§ TASK TO CARRY OUT
Only the lines below starting at the one containing "- You will see" and ending at the one containing "- During onboarding, instead" belong in the answer, each copied exactly.

§ PROVIDED RECORDS
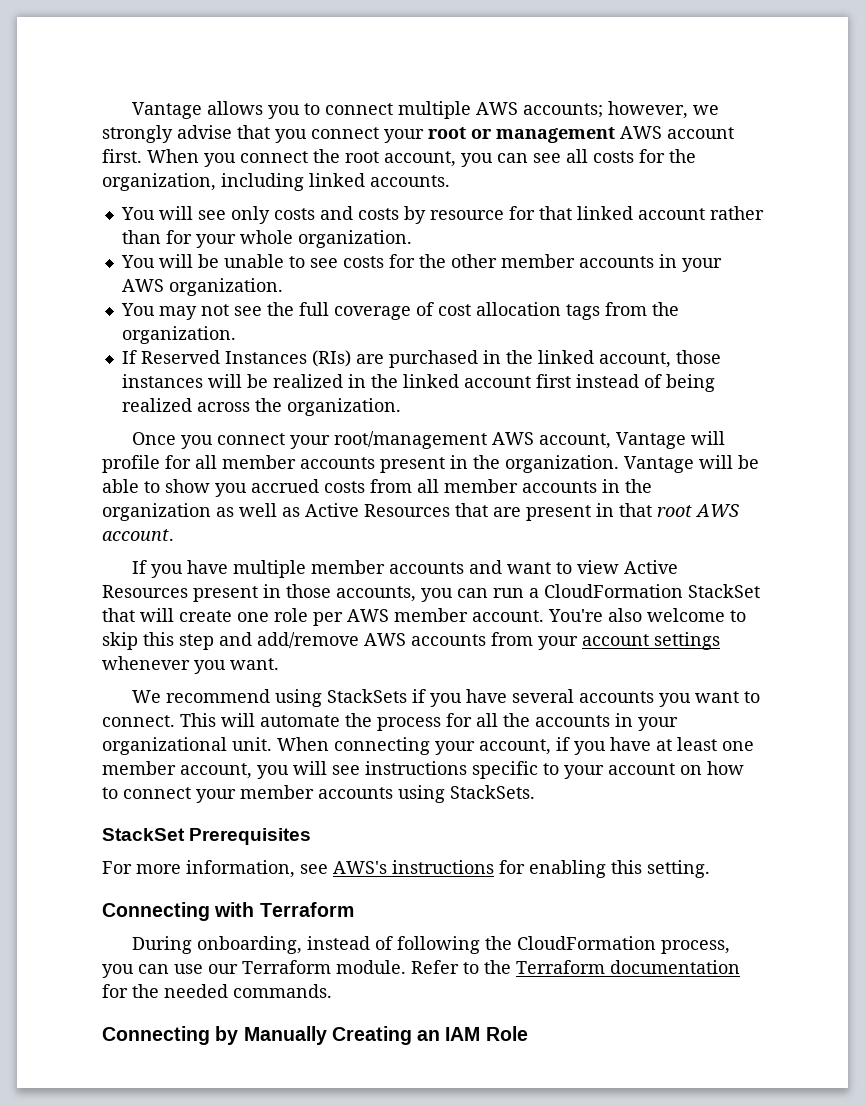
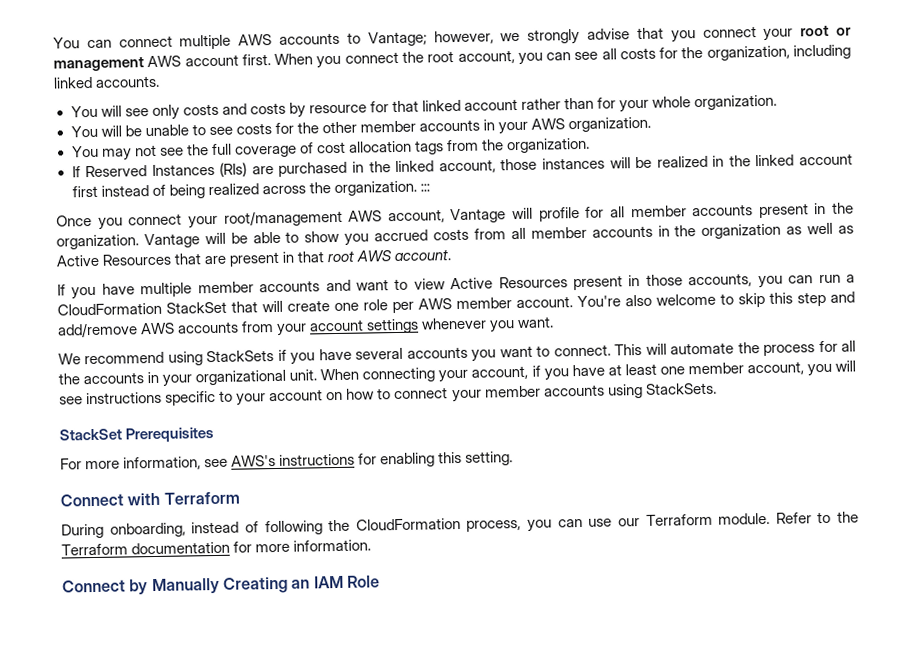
- Vantage allows you to connect multiple AWS accounts; however, we strongly advise that you connect your root or management AWS account first.
+ You can connect multiple AWS accounts to Vantage; however, we strongly advise that you connect your root or management AWS account first.
- If Reserved Instances (RIs) are purchased in the linked account, those instances will be realized in the linked account first instead of being realized across the organization.
+ If Reserved Instances (RIs) are purchased in the linked account, those instances will be realized in the linked account first instead of being realized across the organization. :::
- Connecting with Terraform
+ Connect with Terraform
- Refer to the Terraform documentation for the needed commands.
- Connecting by Manually Creating an IAM Role
+ Refer to the Terraform documentation for more information.
+ Connect by Manually Creating an IAM Role

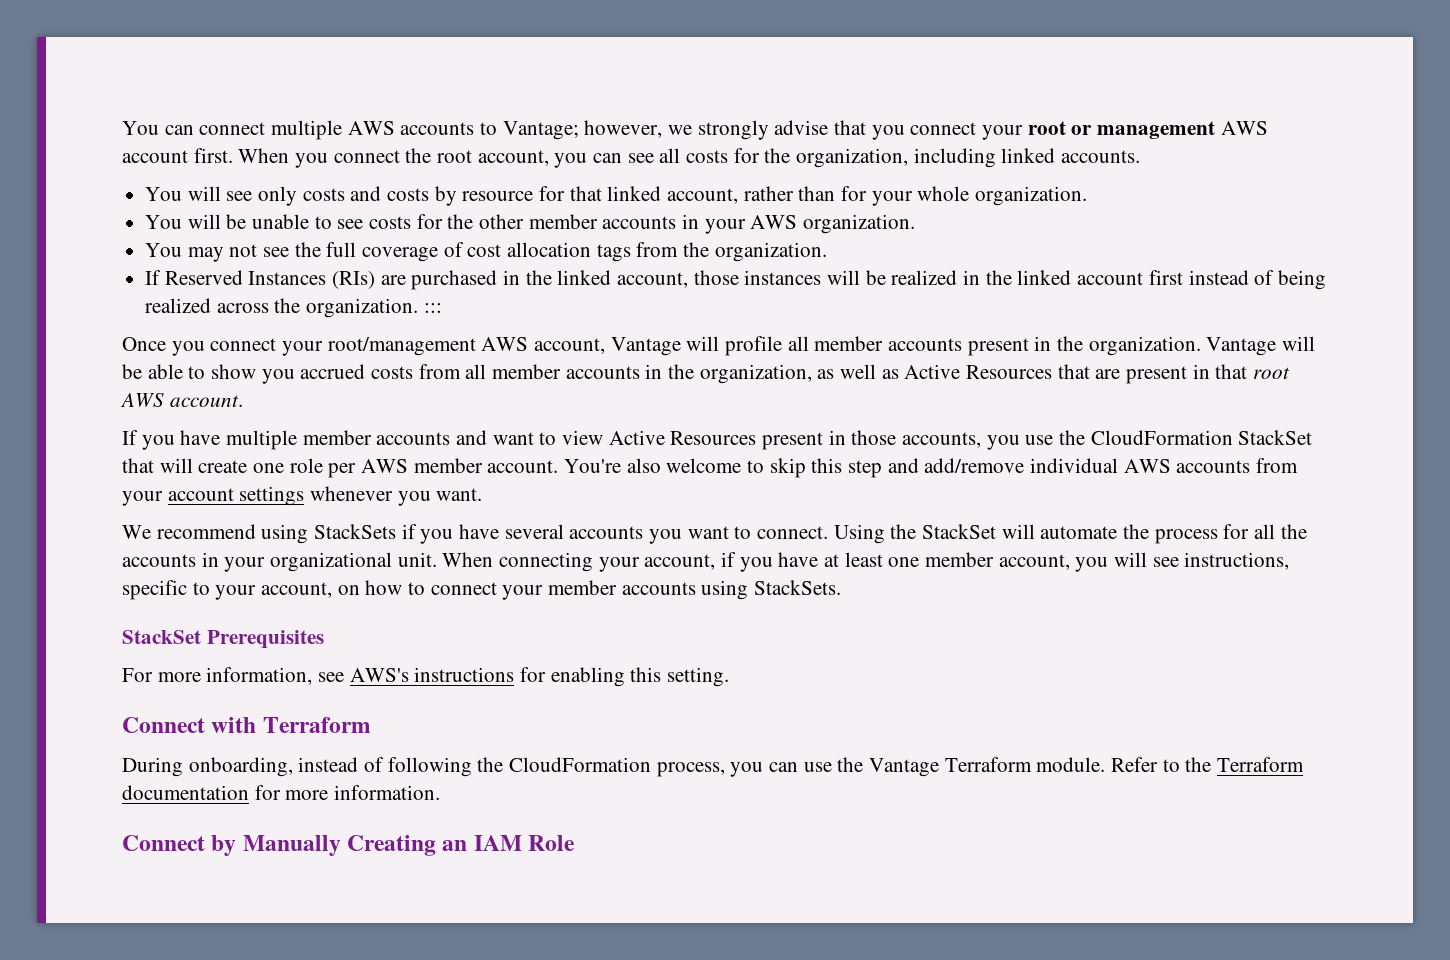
- You will see only costs and costs by resource for that linked account rather than for your whole organization.
+ You will see only costs and costs by resource for that linked account, rather than for your whole organization.
- Once you connect your root/management AWS account, Vantage will profile for all member accounts present in the organization.
+ Once you connect your root/management AWS account, Vantage will profile all member accounts present in the organization.
- Vantage will be able to show you accrued costs from all member accounts in the organization as well as Active Resources that are present in that root AWS account.
+ Vantage will be able to show you accrued costs from all member accounts in the organization, as well as Active Resources that are present in that root AWS account.
- If you have multiple member accounts and want to view Active Resources present in those accounts, you can run a CloudFormation StackSet that will create one role per AWS member account.
+ If you have multiple member accounts and want to view Active Resources present in those accounts, you use the CloudFormation StackSet that will create one role per AWS member account.
- You're also welcome to skip this step and add/remove AWS accounts from your account settings whenever you want.
+ You're also welcome to skip this step and add/remove individual AWS accounts from your account settings whenever you want.
- This will automate the process for all the accounts in your organizational unit.
+ Using the StackSet will automate the process for all the accounts in your organizational unit.
- When connecting your account, if you have at least one member account, you will see instructions specific to your account on how to connect your member accounts using StackSets.
+ When connecting your account, if you have at least one member account, you will see instructions, specific to your account, on how to connect your member accounts using StackSets.
- During onboarding, instead of following the CloudFormation process, you can use our Terraform module.
+ During onboarding, instead of following the CloudFormation process, you can use the Vantage Terraform module.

§ RESPONSE
- You will see only costs and costs by resource for that linked account rather than for your whole organization.
+ You will see only costs and costs by resource for that linked account, rather than for your whole organization.
- Once you connect your root/management AWS account, Vantage will profile for all member accounts present in the organization.
+ Once you connect your root/management AWS account, Vantage will profile all member accounts present in the organization.
- Vantage will be able to show you accrued costs from all member accounts in the organization as well as Active Resources that are present in that root AWS account.
+ Vantage will be able to show you accrued costs from all member accounts in the organization, as well as Active Resources that are present in that root AWS account.
- If you have multiple member accounts and want to view Active Resources present in those accounts, you can run a CloudFormation StackSet that will create one role per AWS member account.
+ If you have multiple member accounts and want to view Active Resources present in those accounts, you use the CloudFormation StackSet that will create one role per AWS member account.
- You're also welcome to skip this step and add/remove AWS accounts from your account settings whenever you want.
+ You're also welcome to skip this step and add/remove individual AWS accounts from your account settings whenever you want.
- This will automate the process for all the accounts in your organizational unit.
+ Using the StackSet will automate the process for all the accounts in your organizational unit.
- When connecting your account, if you have at least one member account, you will see instructions specific to your account on how to connect your member accounts using StackSets.
+ When connecting your account, if you have at least one member account, you will see instructions, specific to your account, on how to connect your member accounts using StackSets.
- During onboarding, instead of following the CloudFormation process, you can use our Terraform module.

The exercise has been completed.